[Task to complete] What are the lines from the top of the entries below through the line containing "column Прогноз | formula: none"? Return them exactly, both ends included, without the pictures.

[Data excerpts]
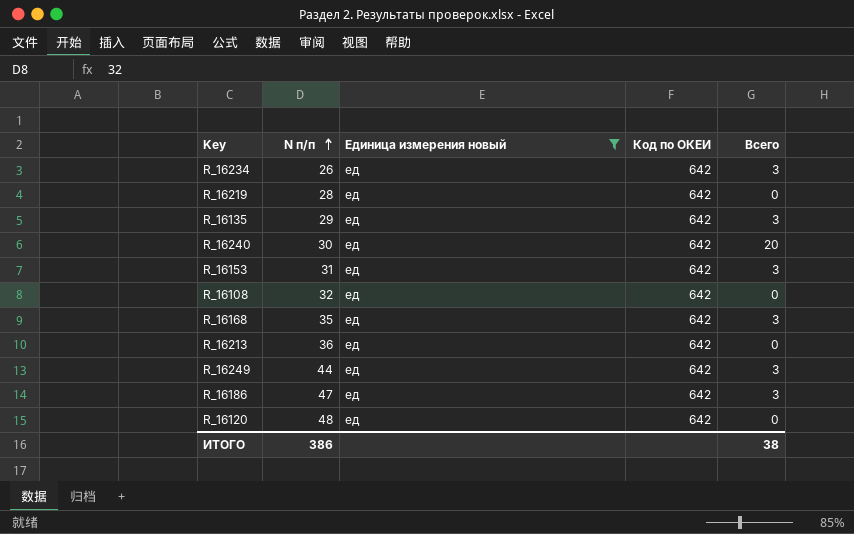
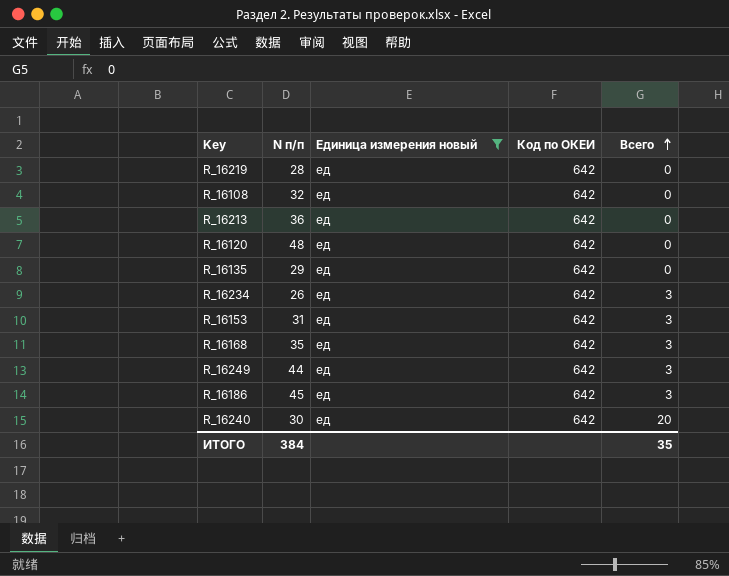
row order: N п/п ascending -> Всего ascending
R_16135 | Всего: 3 -> 0
R_16186 | N п/п: 47 -> 45
ИТОГО | N п/п: 386 -> 384
ИТОГО | Всего: 38 -> 35

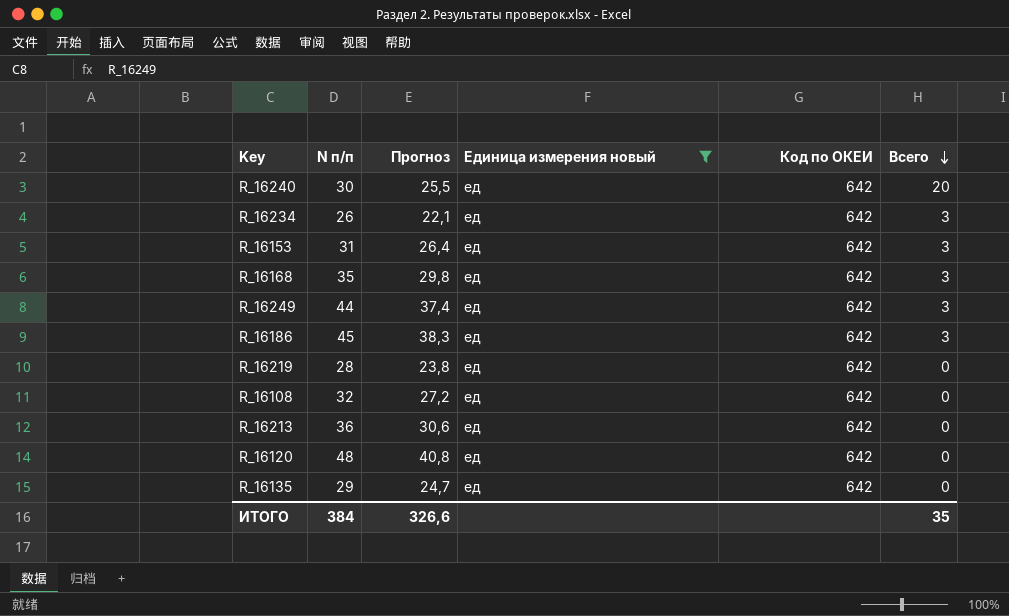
row order: Всего ascending -> Всего descending
column Прогноз | formula: none -> [N п/п] * 0,85

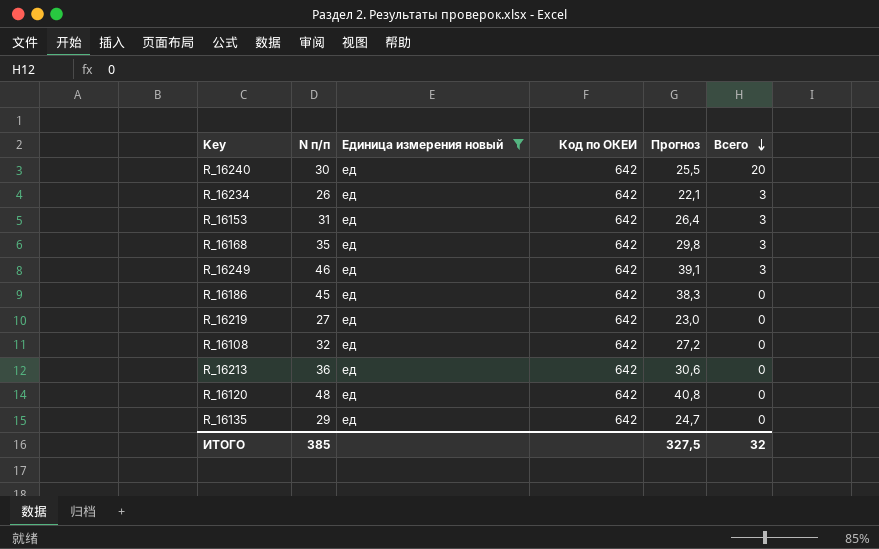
column Прогноз | position: 3 -> 5
R_16249 | N п/п: 44 -> 46
R_16249 | Прогноз: 37,4 -> 39,1
R_16186 | Всего: 3 -> 0
R_16219 | N п/п: 28 -> 27
R_16219 | Прогноз: 23,8 -> 23,0
ИТОГО | N п/п: 384 -> 385
ИТОГО | Прогноз: 326,6 -> 327,5
ИТОГО | Всего: 35 -> 32

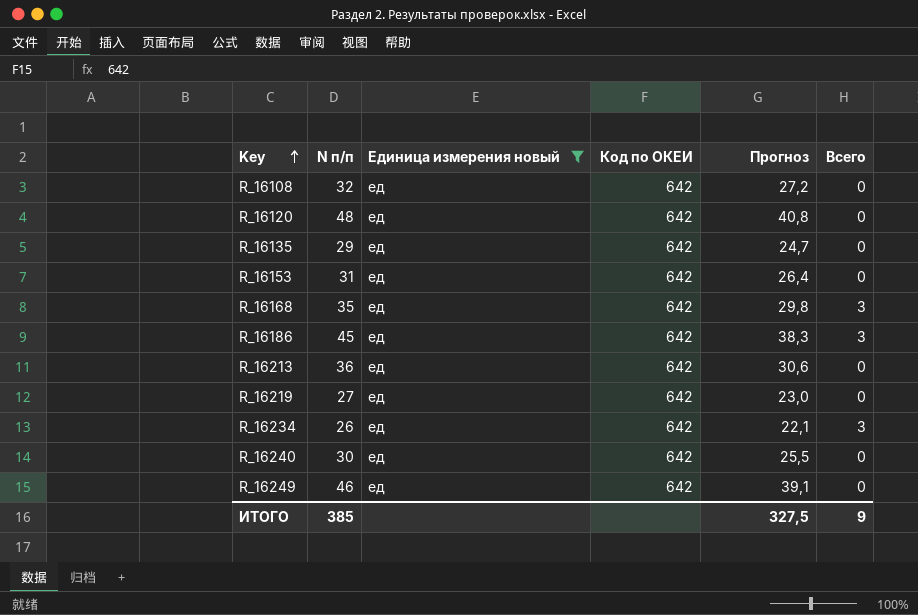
row order: Всего descending -> Key ascending
R_16153 | Всего: 3 -> 0
R_16186 | Всего: 0 -> 3
R_16240 | Всего: 20 -> 0
R_16249 | Всего: 3 -> 0
ИТОГО | Всего: 32 -> 9

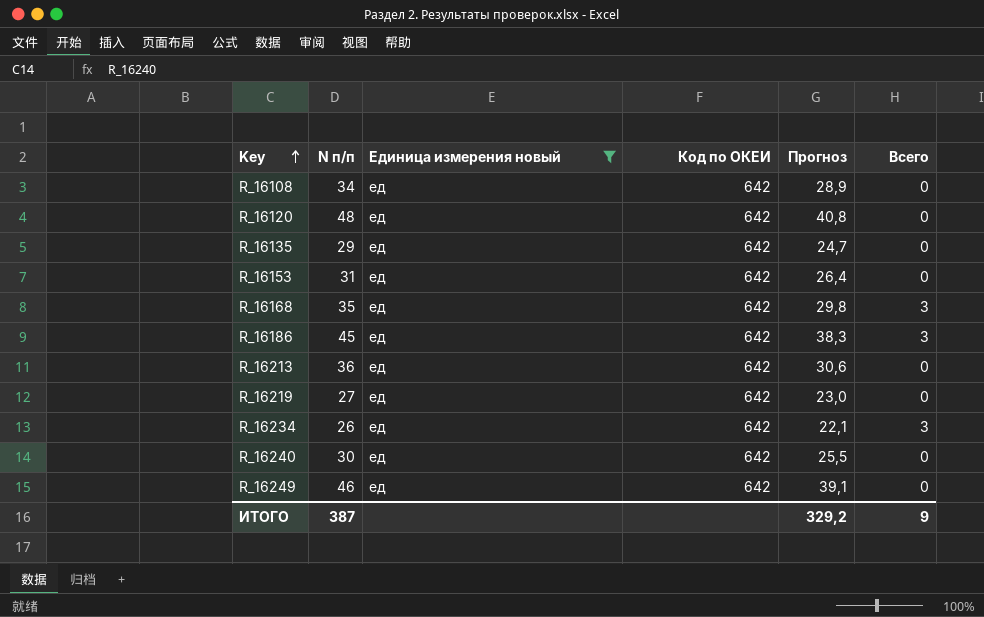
R_16108 | N п/п: 32 -> 34
R_16108 | Прогноз: 27,2 -> 28,9
ИТОГО | N п/п: 385 -> 387
ИТОГО | Прогноз: 327,5 -> 329,2

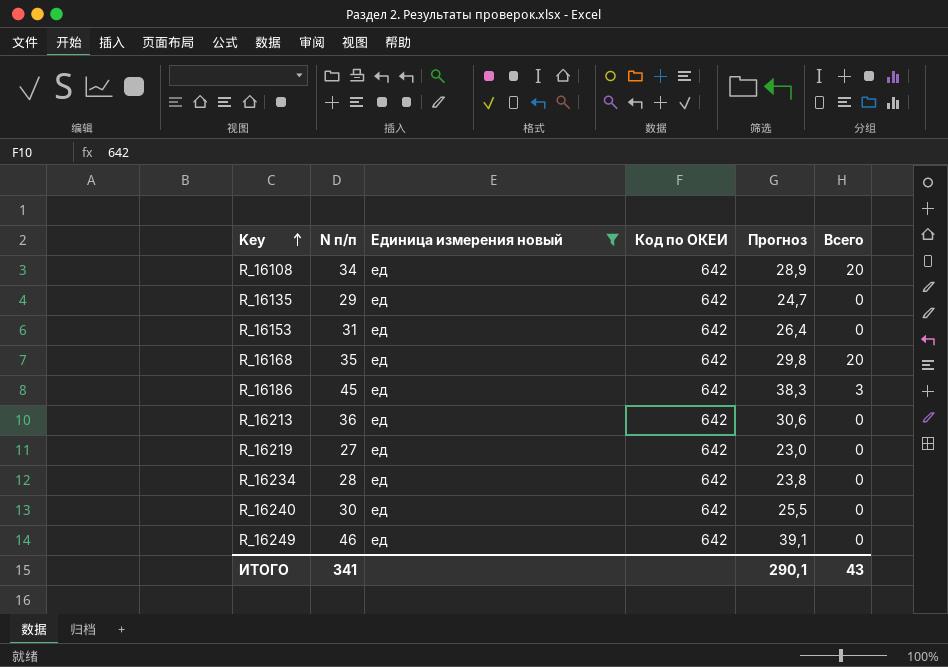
row R_16120: 48 | ед | 642 | 40,8 | 0 -> none
R_16108 | Всего: 0 -> 20
R_16168 | Всего: 3 -> 20
R_16234 | N п/п: 26 -> 28
R_16234 | Прогноз: 22,1 -> 23,8
R_16234 | Всего: 3 -> 0
ИТОГО | N п/п: 387 -> 341
ИТОГО | Прогноз: 329,2 -> 290,1
ИТОГО | Всего: 9 -> 43

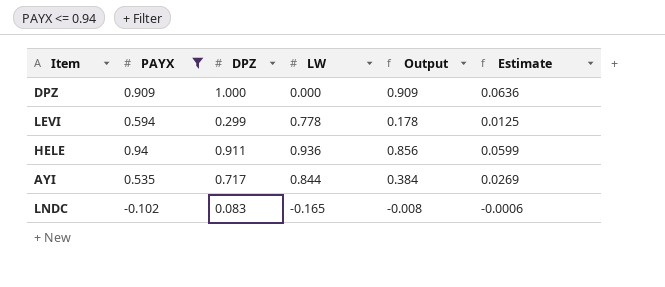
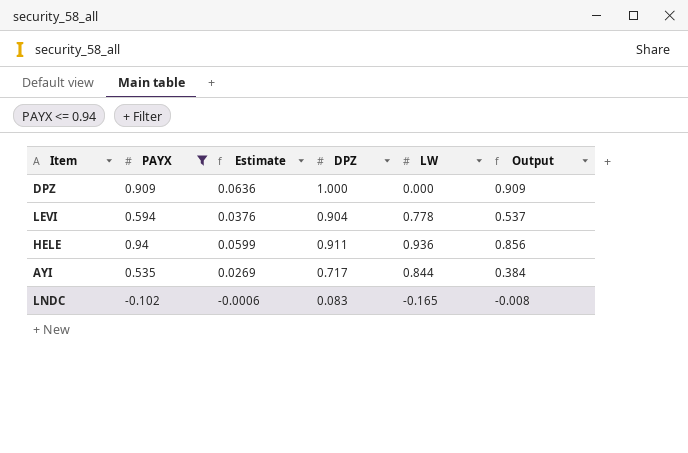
column Estimate | position: 6 -> 3
LEVI | Estimate: 0.0125 -> 0.0376
LEVI | DPZ: 0.299 -> 0.904
LEVI | Output: 0.178 -> 0.537

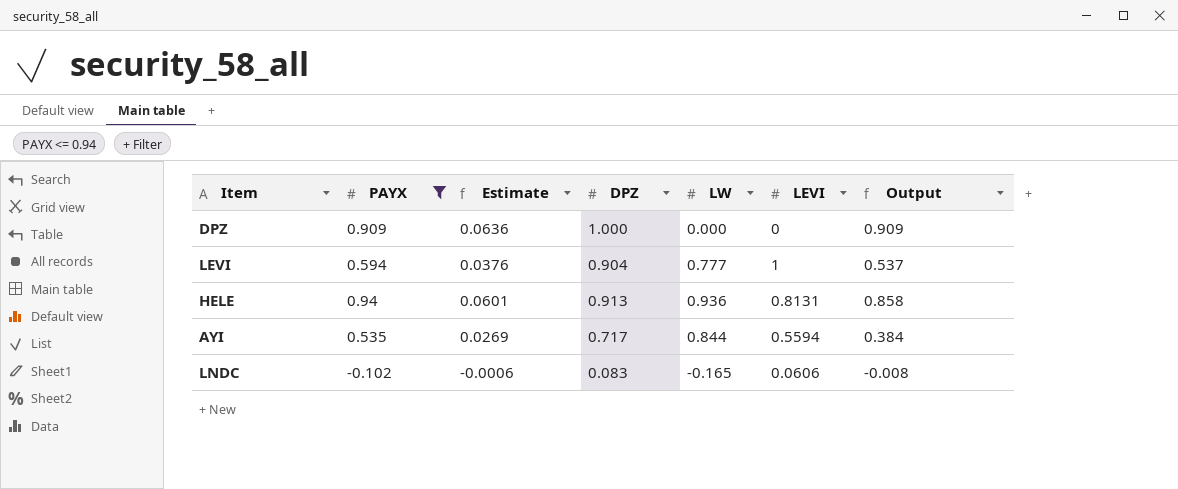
column LEVI | position: none -> 6
LEVI | LW: 0.778 -> 0.777
HELE | Estimate: 0.0599 -> 0.0601
HELE | DPZ: 0.911 -> 0.913
HELE | Output: 0.856 -> 0.858

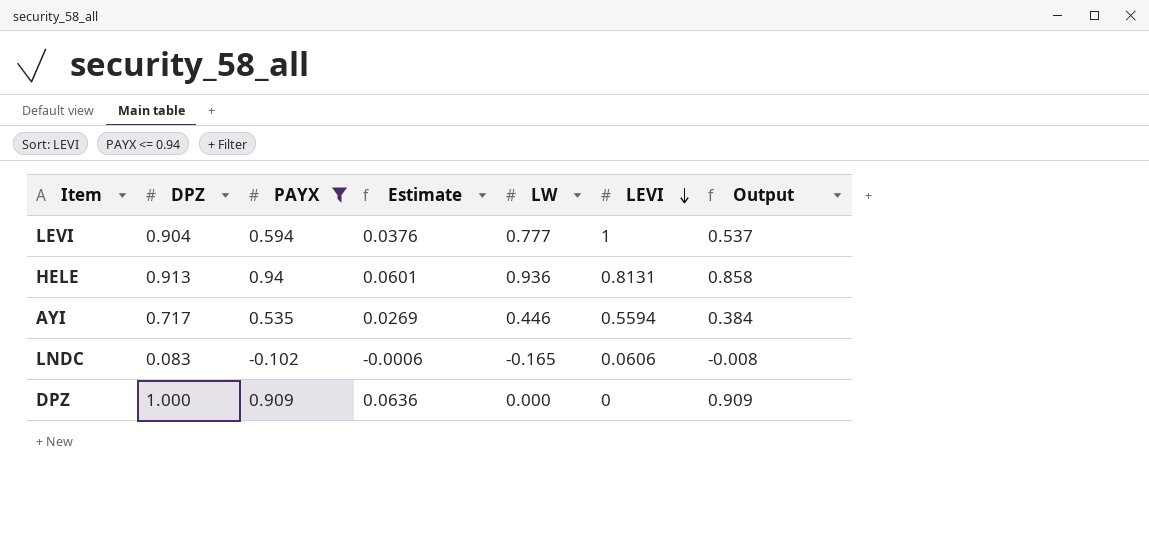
row order: none -> LEVI descending
column DPZ | position: 4 -> 2
AYI | LW: 0.844 -> 0.446

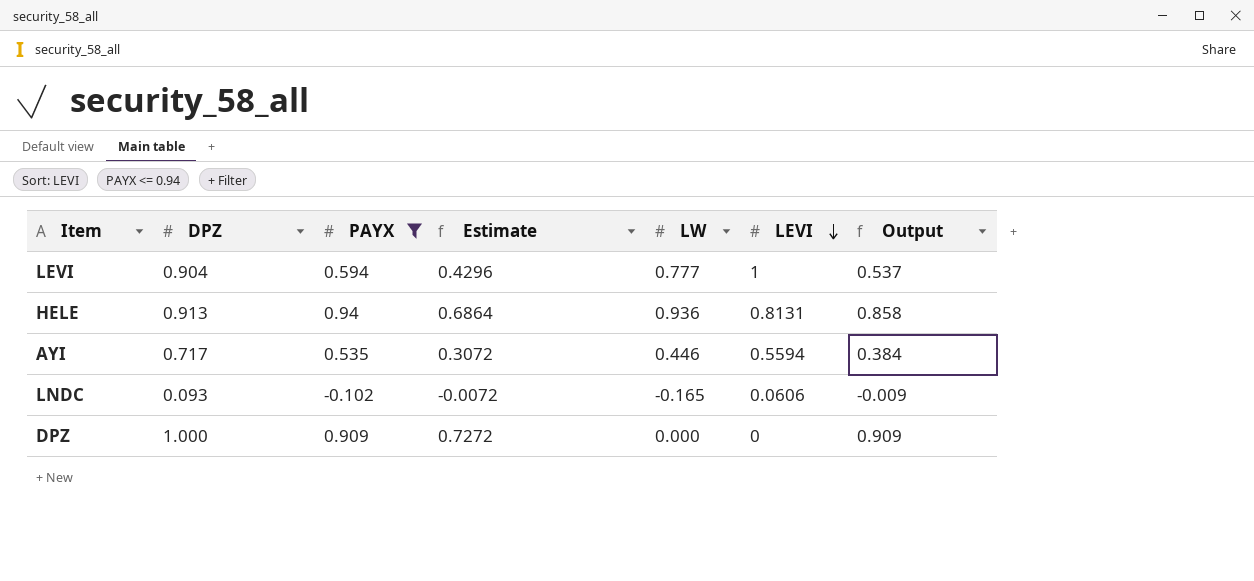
column Estimate | formula: [Output] * 0.07 -> [Output] * 0.8
LNDC | DPZ: 0.083 -> 0.093
LNDC | Output: -0.008 -> -0.009

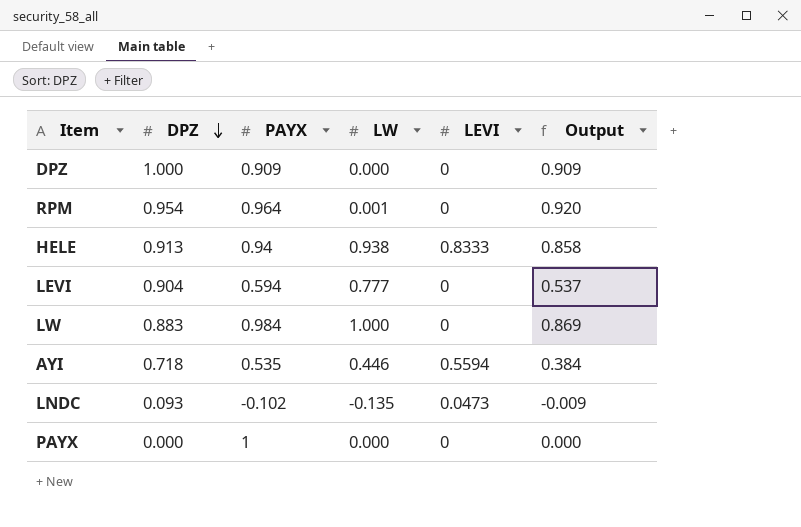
filter: PAYX <= 0.94 -> none
row order: LEVI descending -> DPZ descending
column Estimate | formula: [Output] * 0.8 -> none
HELE | LW: 0.936 -> 0.938
HELE | LEVI: 0.8131 -> 0.8333
LEVI | LEVI: 1 -> 0
AYI | DPZ: 0.717 -> 0.718
LNDC | LW: -0.165 -> -0.135
LNDC | LEVI: 0.0606 -> 0.0473

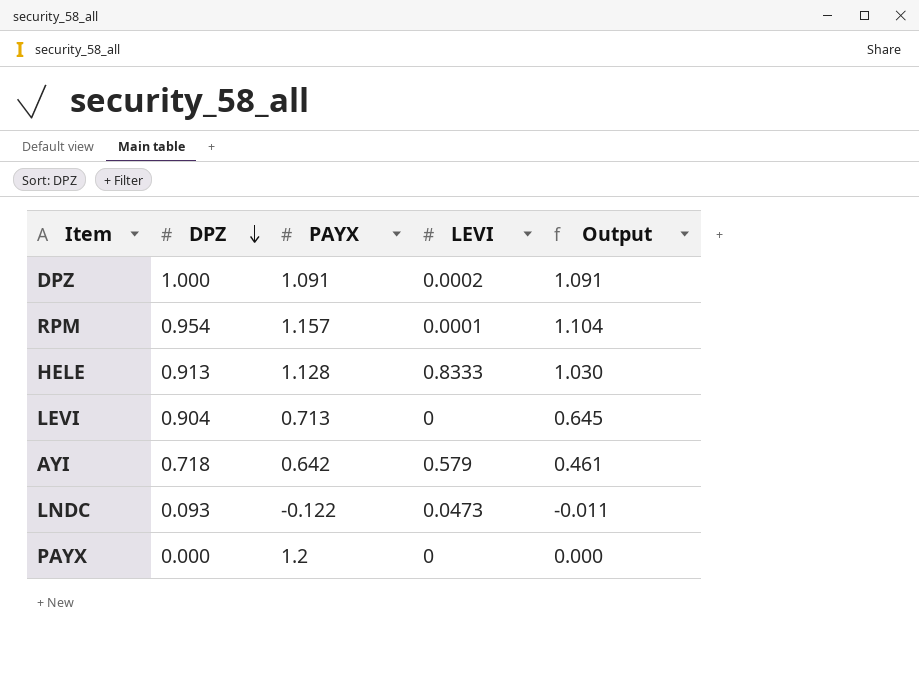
column LW | position: 4 -> none
row LW: 0.883 | 0.984 | 1.000 | 0 | 0.869 -> none
DPZ | PAYX: 0.909 -> 1.091
DPZ | LEVI: 0 -> 0.0002
DPZ | Output: 0.909 -> 1.091
RPM | PAYX: 0.964 -> 1.157
RPM | LEVI: 0 -> 0.0001
RPM | Output: 0.920 -> 1.104
HELE | PAYX: 0.94 -> 1.128
HELE | Output: 0.858 -> 1.030
LEVI | PAYX: 0.594 -> 0.713
LEVI | Output: 0.537 -> 0.645
AYI | PAYX: 0.535 -> 0.642
AYI | LEVI: 0.5594 -> 0.579
AYI | Output: 0.384 -> 0.461
LNDC | PAYX: -0.102 -> -0.122
LNDC | Output: -0.009 -> -0.011
PAYX | PAYX: 1 -> 1.2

[Exercise output]
row order: N п/п ascending -> Всего ascending
R_16135 | Всего: 3 -> 0
R_16186 | N п/п: 47 -> 45
ИТОГО | N п/п: 386 -> 384
ИТОГО | Всего: 38 -> 35

row order: Всего ascending -> Всего descending
column Прогноз | formula: none -> [N п/п] * 0,85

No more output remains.